* Problem to work on *
Print the records below word for word, but leave out the pictures.

Segment Open

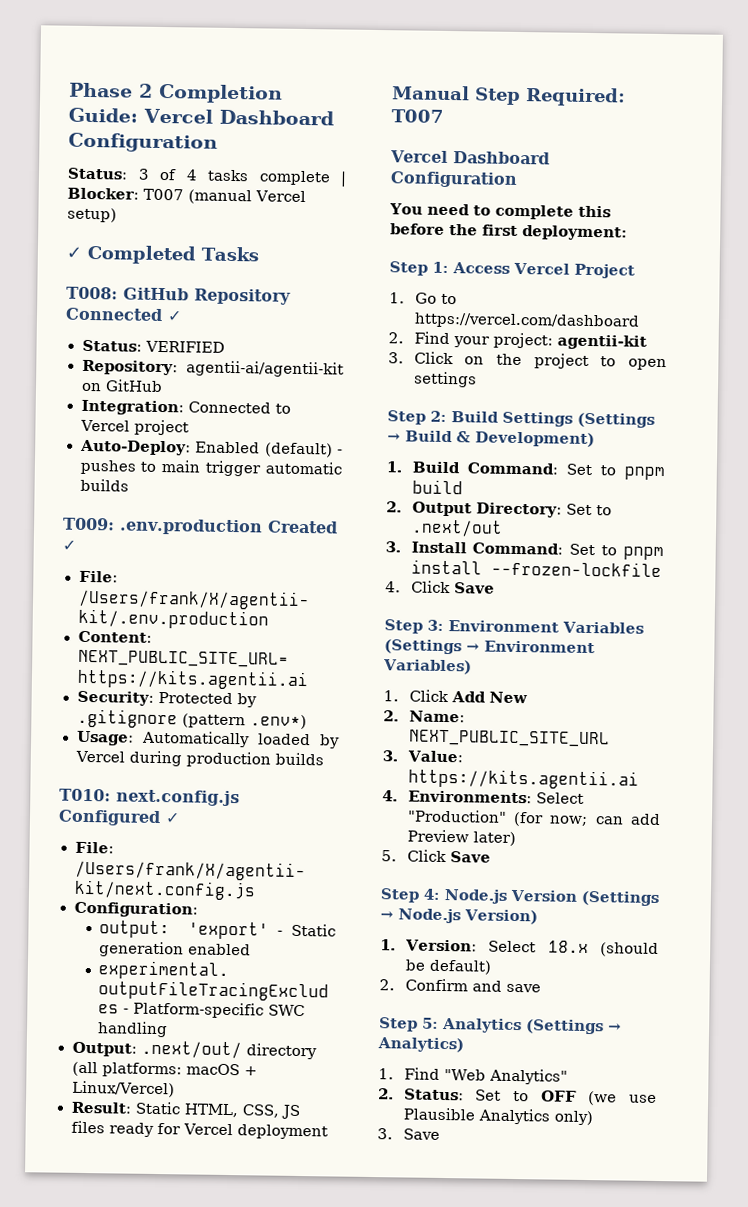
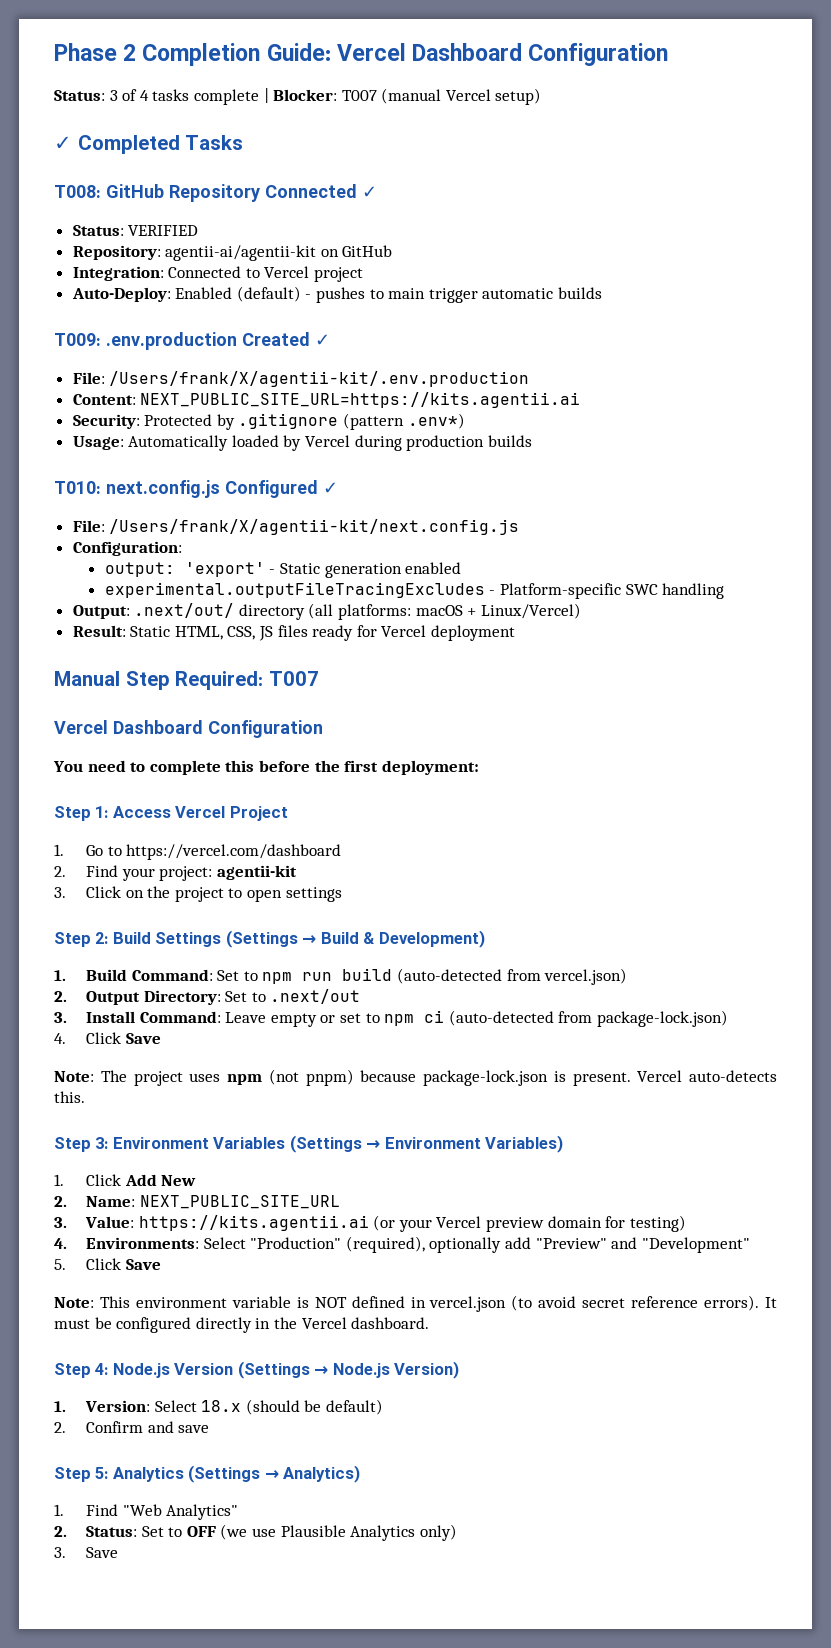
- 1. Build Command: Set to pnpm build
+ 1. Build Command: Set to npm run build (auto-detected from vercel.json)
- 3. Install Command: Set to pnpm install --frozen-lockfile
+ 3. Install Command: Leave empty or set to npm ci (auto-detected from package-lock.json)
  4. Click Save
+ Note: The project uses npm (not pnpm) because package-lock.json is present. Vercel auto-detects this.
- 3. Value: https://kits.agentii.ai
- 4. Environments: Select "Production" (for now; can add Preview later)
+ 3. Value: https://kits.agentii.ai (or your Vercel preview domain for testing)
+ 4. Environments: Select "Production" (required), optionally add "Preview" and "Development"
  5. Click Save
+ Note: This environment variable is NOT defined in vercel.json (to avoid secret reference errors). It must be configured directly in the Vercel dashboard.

Segment Closed

* Result of this exercise *
- 1. Build Command: Set to pnpm build
+ 1. Build Command: Set to npm run build (auto-detected from vercel.json)
- 3. Install Command: Set to pnpm install --frozen-lockfile
+ 3. Install Command: Leave empty or set to npm ci (auto-detected from package-lock.json)
  4. Click Save
+ Note: The project uses npm (not pnpm) because package-lock.json is present. Vercel auto-detects this.
- 3. Value: https://kits.agentii.ai
- 4. Environments: Select "Production" (for now; can add Preview later)
+ 3. Value: https://kits.agentii.ai (or your Vercel preview domain for testing)
+ 4. Environments: Select "Production" (required), optionally add "Preview" and "Development"
  5. Click Save
+ Note: This environment variable is NOT defined in vercel.json (to avoid secret reference errors). It must be configured directly in the Vercel dashboard.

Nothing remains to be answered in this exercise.